Metalad, a flexible Metadata system
Presenting author:
Researchers have long since realized the necessity for and the advantages of Research Data Management (RDM). To further improve the use of research data, the FAIR guiding principles for scientific data management have been established. Their aim is to improve the Findability, Accessibility, Interoperability, and Reuse (hence FAIR) of digital assets.
Although being FAIR is a highly desirable property for research data, it is not easily
implemented. In order to make research data FAIR, a multitude of different properties of the research data have to be captured or extracted and stored as metadata (i.e. data about data, here: data about research data). Depending on the nature of the research data the respective metadata might vary widely in formats, size, and the processes that are necessary to generate it. In fact, there is a multitude of different metadata standards for a multitude of applications. Those standards are geared toward the nature of the primary data as well as to operations that they support. Given the large amount of possible metadata and operations, it is a challenge to implement a system that supports this wide range of use cases.
For example, findability will require very different indexing methods depending on the
research data itself, as well as on the search mechanisms that should be used. In addition, there might be other concerns that must be fulfilled, for example, privacy concerns with regard to research subject data. Individual, research lab-specific requirements might further increase the number of metadata objects and metadata formats that are used. Add the wish to publish different metadata under different circumstances for different audiences and you are faced with an even larger number of processes and formats.
We have developed Metalad to cope with the large amount of vastly different requirements, the large variety of research data types, the multitude of metadata standards, and the large number of desired processes. Metalad is an extension to Datalad [datalad], a transparent data management system, that works with every file-based data representation.
Metalad creates an overlay structure that is independent and transparent to the data stored in a Datalad dataset. This overlay structure is able to store metadata. It allows the association of arbitrary many metadata records with every dataset object. A dataset object is either a datalad dataset, a file in a datalad dataset. Metalad is agnostic to the metadata format, i.e. it is able to supports all metadata formats. Stored metadata can be retrieved given a dataset object and a metadata format name. Metadata can be provided from any source, for example, from the output of an indexing-process, from manually created files, or from publicly available
data. Metalad also supports the automated extraction of metadata from object in datalad datasets. The automated extraction can be performed in different way, either by executing datalad-provided extractors or filters, or by executing external programs. Metadata can be transported independently of the primary data. Metadata can be filtered to provide a limited view, in order to, for example, create a public search index for a dataset, that does not contain confidential data. Metalad supports filter operations on metadata, i.e. processess that read one or more metadata-records and create new metadata-records based on those. Filter do not require the original data.

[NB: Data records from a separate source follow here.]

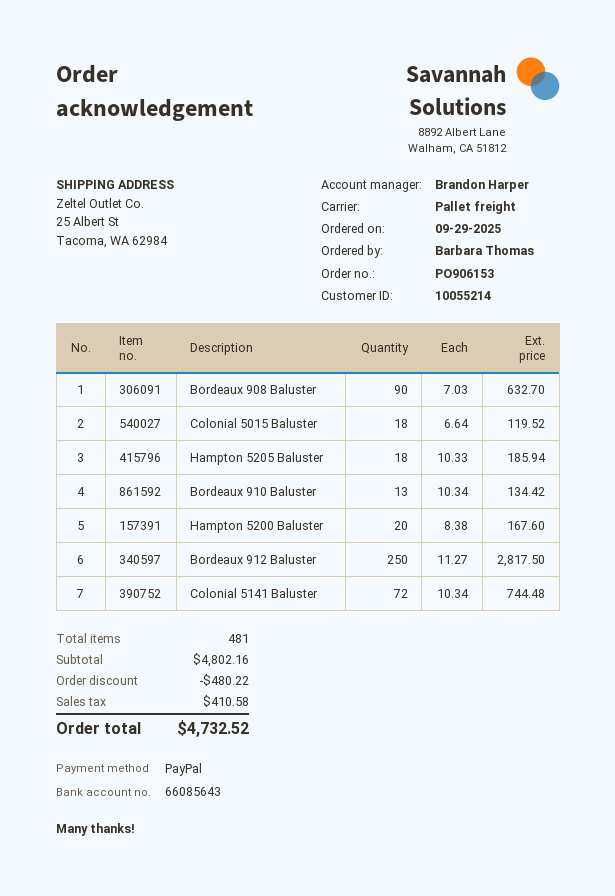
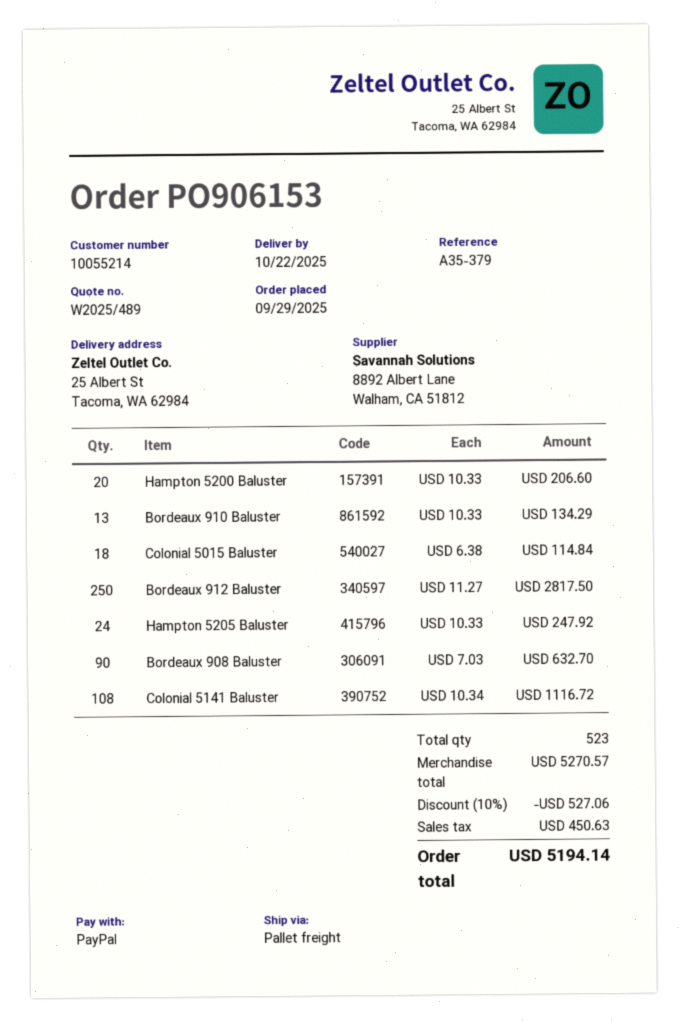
Colonial 5015 Baluster: 18 x 6.64 = 119.52 -> 18 x 6.38 = 114.84
Hampton 5205 Baluster: 18 x 10.33 = 185.94 -> 24 x 10.33 = 247.92
Bordeaux 910 Baluster: 13 x 10.34 = 134.42 -> 13 x 10.33 = 134.29
Hampton 5200 Baluster: 20 x 8.38 = 167.60 -> 20 x 10.33 = 206.60
Colonial 5141 Baluster: 72 x 10.34 = 744.48 -> 108 x 10.34 = 1116.72
total quantity: 481 -> 523
subtotal: 4802.16 -> 5270.57
discount: 480.22 -> 527.06
tax: 410.58 -> 450.63
total: 4732.52 -> 5194.14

In short: Metalad stores arbitrary metadata-records. Metadata can be processed, extended, distributed, exported, or imported independently of the original data. It can be processed in different ways, either by datalad extractors and filters, or by external programs.
The following are just a few examples of operations that Metalad supports and for properties that Metalad provides:
- Data anonymization (e.g. k-anonymization)
- Search-index creation (e.g. google datasets search-entry creation)
- Result reproducibility (e.g. re-execute processing steps in new environments)
- Extensibility (e.g. processing of new metadata formats, when they arrive)
Metalad is a platform that allows the integration of all metadata-related processing under one roof. This platform is extensible and future-ready.
-----
[datalad] https://www.datalad.org
Although being FAIR is a highly desirable property for research data, it is not easily
implemented. In order to make research data FAIR, a multitude of different properties of the research data have to be captured or extracted and stored as metadata (i.e. data about data, here: data about research data). Depending on the nature of the research data the respective metadata might vary widely in formats, size, and the processes that are necessary to generate it. In fact, there is a multitude of different metadata standards for a multitude of applications. Those standards are geared toward the nature of the primary data as well as to operations that they support. Given the large amount of possible metadata and operations, it is a challenge to implement a system that supports this wide range of use cases.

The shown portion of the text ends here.